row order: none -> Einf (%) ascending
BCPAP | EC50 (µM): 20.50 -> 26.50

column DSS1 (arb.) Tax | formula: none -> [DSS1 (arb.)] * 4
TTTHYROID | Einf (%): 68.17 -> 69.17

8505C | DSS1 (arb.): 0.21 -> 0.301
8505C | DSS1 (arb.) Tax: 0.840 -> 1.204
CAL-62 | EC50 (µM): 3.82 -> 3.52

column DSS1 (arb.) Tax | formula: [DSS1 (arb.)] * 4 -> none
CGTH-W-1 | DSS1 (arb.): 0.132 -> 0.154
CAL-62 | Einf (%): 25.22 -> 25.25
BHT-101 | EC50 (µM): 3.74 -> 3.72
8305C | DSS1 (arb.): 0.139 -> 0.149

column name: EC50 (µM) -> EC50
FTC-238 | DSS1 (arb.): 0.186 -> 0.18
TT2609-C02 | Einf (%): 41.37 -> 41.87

........

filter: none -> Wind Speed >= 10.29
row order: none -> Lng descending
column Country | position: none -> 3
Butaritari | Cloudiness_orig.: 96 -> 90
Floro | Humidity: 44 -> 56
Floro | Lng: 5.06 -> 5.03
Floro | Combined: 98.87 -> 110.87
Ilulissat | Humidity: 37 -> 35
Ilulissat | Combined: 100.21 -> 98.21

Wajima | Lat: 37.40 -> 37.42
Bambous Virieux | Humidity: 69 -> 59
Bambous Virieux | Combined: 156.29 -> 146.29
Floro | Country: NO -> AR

........

Only the lines above from the line containing "row order: none -> Einf (%) ascending" through the line containing "CAL-62 | Einf (%): 25.22 -> 25.25" should be retyped, exactly and with both ends included.

row order: none -> Einf (%) ascending
BCPAP | EC50 (µM): 20.50 -> 26.50

column DSS1 (arb.) Tax | formula: none -> [DSS1 (arb.)] * 4
TTTHYROID | Einf (%): 68.17 -> 69.17

8505C | DSS1 (arb.): 0.21 -> 0.301
8505C | DSS1 (arb.) Tax: 0.840 -> 1.204
CAL-62 | EC50 (µM): 3.82 -> 3.52

column DSS1 (arb.) Tax | formula: [DSS1 (arb.)] * 4 -> none
CGTH-W-1 | DSS1 (arb.): 0.132 -> 0.154
CAL-62 | Einf (%): 25.22 -> 25.25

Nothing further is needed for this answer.